■ Aim of the task:
Working from the listing below, set down every line exactly.

-- -- --

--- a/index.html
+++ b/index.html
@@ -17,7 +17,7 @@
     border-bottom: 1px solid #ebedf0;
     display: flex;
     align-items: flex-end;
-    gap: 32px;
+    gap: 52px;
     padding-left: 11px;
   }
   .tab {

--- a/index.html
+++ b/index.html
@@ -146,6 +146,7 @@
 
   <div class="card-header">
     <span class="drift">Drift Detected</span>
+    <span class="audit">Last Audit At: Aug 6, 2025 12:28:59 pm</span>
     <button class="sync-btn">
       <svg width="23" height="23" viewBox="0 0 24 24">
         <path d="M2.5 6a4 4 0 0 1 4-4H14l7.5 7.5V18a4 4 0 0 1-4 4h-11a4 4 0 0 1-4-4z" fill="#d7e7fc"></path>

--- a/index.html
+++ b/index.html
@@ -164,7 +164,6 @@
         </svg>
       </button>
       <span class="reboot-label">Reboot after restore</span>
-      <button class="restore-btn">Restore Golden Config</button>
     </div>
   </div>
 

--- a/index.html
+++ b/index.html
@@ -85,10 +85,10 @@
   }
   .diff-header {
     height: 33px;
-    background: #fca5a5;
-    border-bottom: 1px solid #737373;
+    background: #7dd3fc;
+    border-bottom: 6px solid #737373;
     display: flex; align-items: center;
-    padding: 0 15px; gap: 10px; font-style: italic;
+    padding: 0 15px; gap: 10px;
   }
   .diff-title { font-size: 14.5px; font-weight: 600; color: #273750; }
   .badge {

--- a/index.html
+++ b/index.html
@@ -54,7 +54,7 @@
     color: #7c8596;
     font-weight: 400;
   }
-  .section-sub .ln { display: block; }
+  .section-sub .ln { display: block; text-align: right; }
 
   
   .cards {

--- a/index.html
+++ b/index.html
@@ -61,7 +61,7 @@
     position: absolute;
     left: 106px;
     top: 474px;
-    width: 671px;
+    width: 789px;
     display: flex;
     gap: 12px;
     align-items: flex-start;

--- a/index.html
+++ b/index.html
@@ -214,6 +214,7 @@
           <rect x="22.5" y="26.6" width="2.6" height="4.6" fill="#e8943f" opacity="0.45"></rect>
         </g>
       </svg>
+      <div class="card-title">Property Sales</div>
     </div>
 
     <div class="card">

-- -- --

■ Task result:
--- a/index.html
+++ b/index.html
@@ -17,7 +17,7 @@
     border-bottom: 1px solid #ebedf0;
     display: flex;
     align-items: flex-end;
-    gap: 32px;
+    gap: 52px;
     padding-left: 11px;
   }
   .tab {

--- a/index.html
+++ b/index.html
@@ -146,6 +146,7 @@
 
   <div class="card-header">
     <span class="drift">Drift Detected</span>
+    <span class="audit">Last Audit At: Aug 6, 2025 12:28:59 pm</span>
     <button class="sync-btn">
       <svg width="23" height="23" viewBox="0 0 24 24">
         <path d="M2.5 6a4 4 0 0 1 4-4H14l7.5 7.5V18a4 4 0 0 1-4 4h-11a4 4 0 0 1-4-4z" fill="#d7e7fc"></path>

--- a/index.html
+++ b/index.html
@@ -164,7 +164,6 @@
         </svg>
       </button>
       <span class="reboot-label">Reboot after restore</span>
-      <button class="restore-btn">Restore Golden Config</button>
     </div>
   </div>
 

--- a/index.html
+++ b/index.html
@@ -85,10 +85,10 @@
   }
   .diff-header {
     height: 33px;
-    background: #fca5a5;
-    border-bottom: 1px solid #737373;
+    background: #7dd3fc;
+    border-bottom: 6px solid #737373;
     display: flex; align-items: center;
-    padding: 0 15px; gap: 10px; font-style: italic;
+    padding: 0 15px; gap: 10px;
   }
   .diff-title { font-size: 14.5px; font-weight: 600; color: #273750; }
   .badge {

--- a/index.html
+++ b/index.html
@@ -54,7 +54,7 @@
     color: #7c8596;
     font-weight: 400;
   }
-  .section-sub .ln { display: block; }
+  .section-sub .ln { display: block; text-align: right; }
 
   
   .cards {

--- a/index.html
+++ b/index.html
@@ -61,7 +61,7 @@
     position: absolute;
     left: 106px;
     top: 474px;
-    width: 671px;
+    width: 789px;
     display: flex;
     gap: 12px;
     align-items: flex-start;

--- a/index.html
+++ b/index.html
@@ -214,6 +214,7 @@
           <rect x="22.5" y="26.6" width="2.6" height="4.6" fill="#e8943f" opacity="0.45"></rect>
         </g>
       </svg>
+      <div class="card-title">Property Sales</div>
     </div>
 
     <div class="card">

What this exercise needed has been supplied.